Fig. 3 Calculated absorption cross section Cabs of the nanowire as a function of wavelength in the presence of a tip of varying length. The black dashed line is the absorption of the nanowire without tip and the colored curves are with tips of different lengths from 50 nm to 200 nm. As a reference, the horizontal dashed line shows the geometry area of the 100 × 150 nm2 nanowire. The real and imaginary parts of the relative permittivity of NbN are shown in the inset.

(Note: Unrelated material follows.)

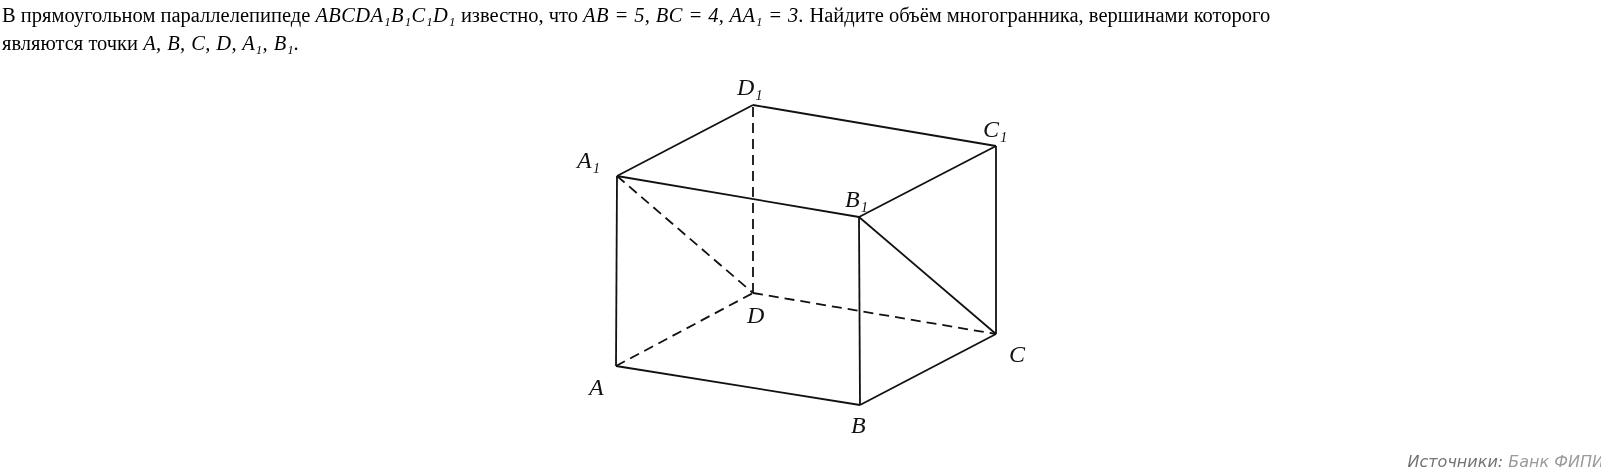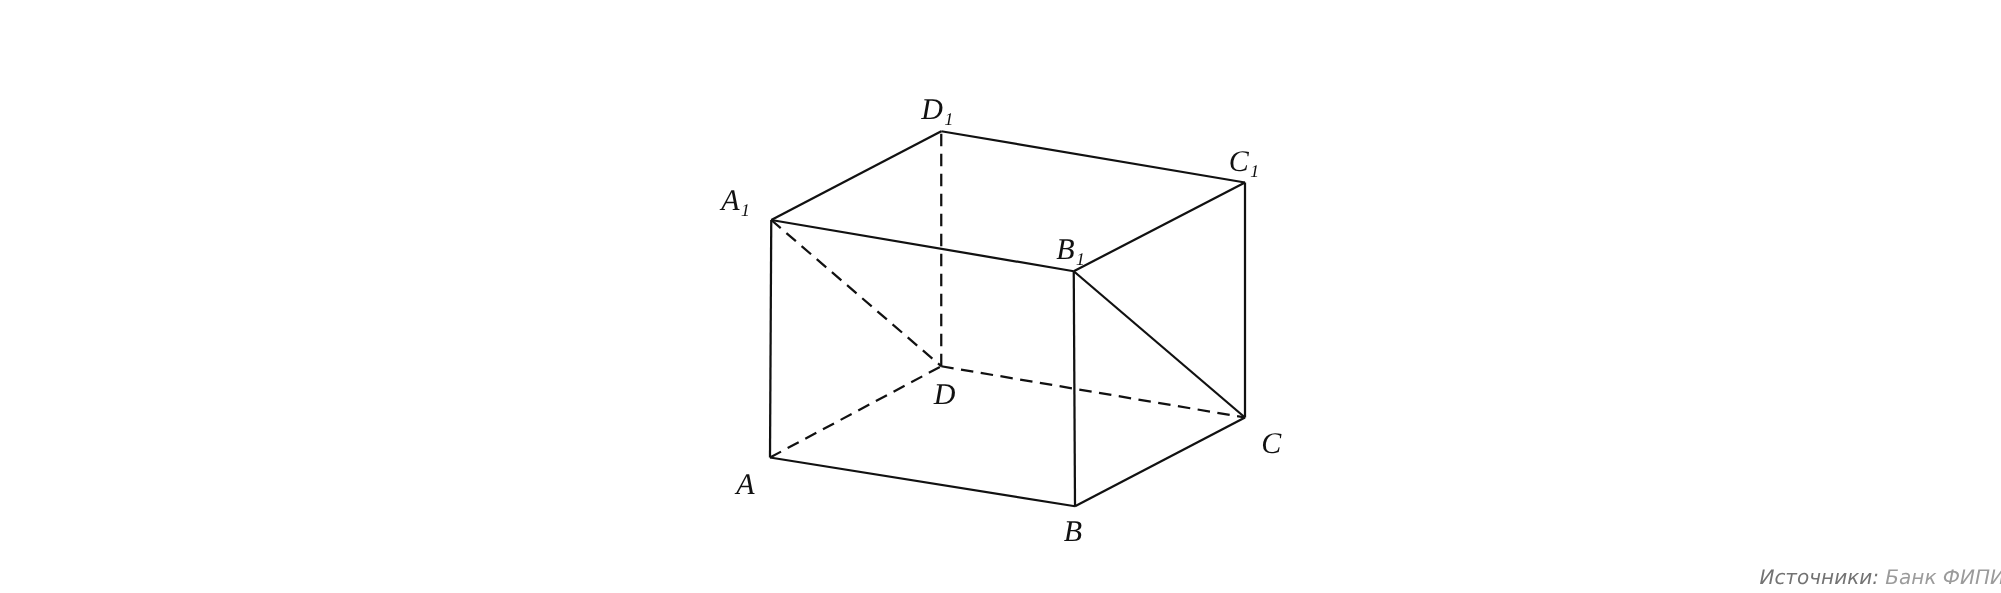"В прямоугольном параллелепипеде" div.line { html: none -> <div><span>В прямоугольном параллелепипеде </span><span>ABCDA₁B₁C₁D₁</span><span> известно, что </span><span>AB = 5, BC = 4, AA₁ = 3.</span><span> Найдите объём многогранника, вершинами которого</span></div> }
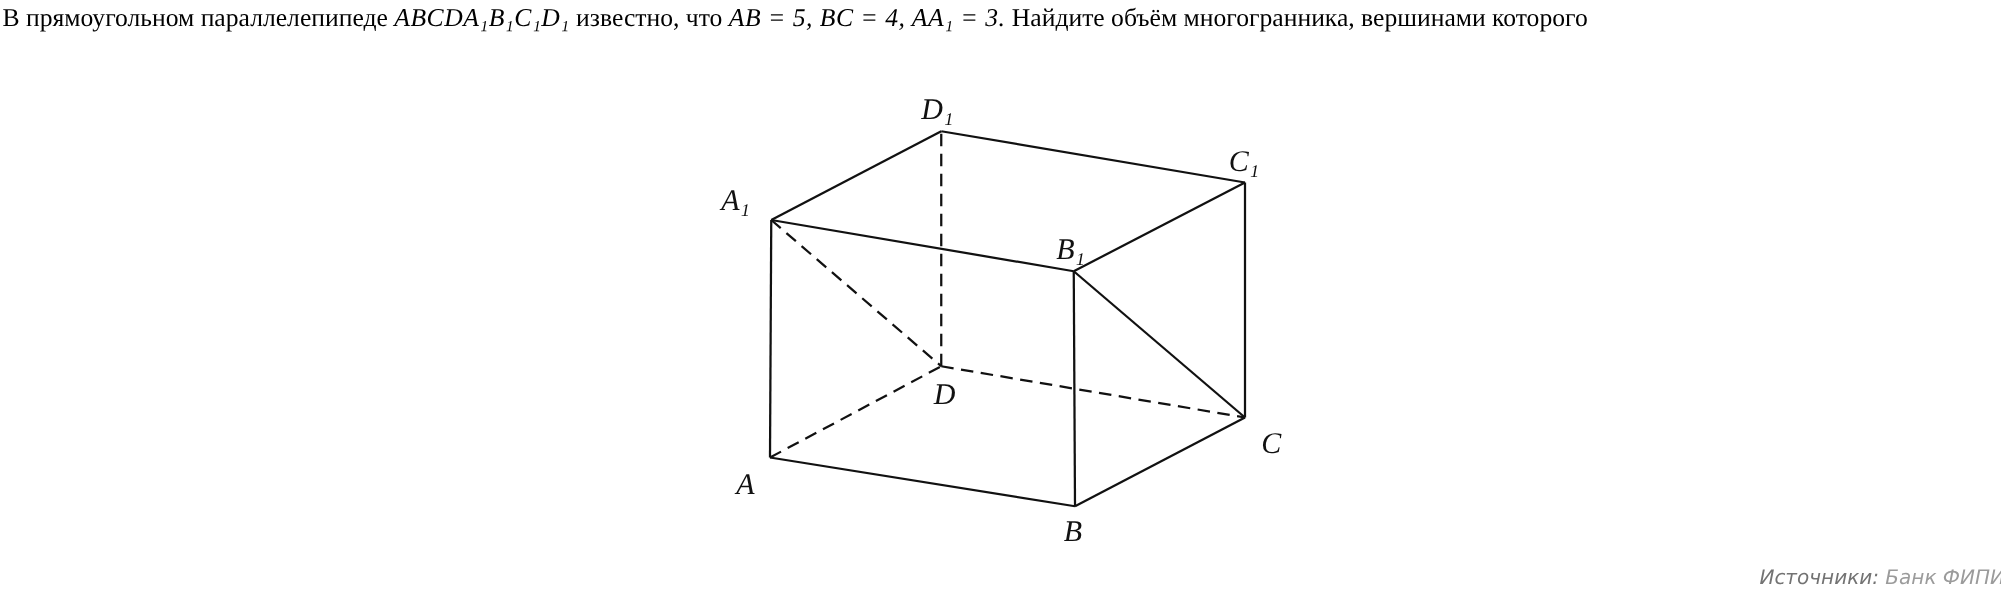"являются точки A, B, C," div.line { html: none -> <div><span>являются точки </span><span>A, B, C, D, A₁, B₁.</span></div> }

The horizontal dashed line in Fig. 3 indicates the 100 × 150 nm2 geometric area of the nanowire, as a reference. The inset of Fig. 3 demonstrates the relative permittivity of NbN based on the Drude model [21]. The imaginary part, which dominantly determines the absorption in the nanowire, increases monotonically with wavelength. This agrees well with the trend of the absorption increase of the nanowire without tip (black dashed line in Fig. 3). The solid curves are calculations of the absorption cross section of the nanowire in the presence of a tip with varying lengths from 50 nm to 200 nm (the curvature radius and the semi-angle of the tip are kept constant). The length of the tip determines the resonance condition for surface plasmons along the tip and causes the resonance to shift to the blue as the tip becomes shorter [30]. From these calculations we observe that for a tip length of 200 nm the absorption is about one order of magnitude higher than that without tip at the resonant wavelength of ∼ 1000 nm. This peak originates from the fundamental mode of the surface plasmon resonance in the tip. A feature can be distinguished in the shoulder of the main resonance around a wavelength of 650 nm that we attribute to the second order mode of the surface plasmon standing wave along the tip [26, 30].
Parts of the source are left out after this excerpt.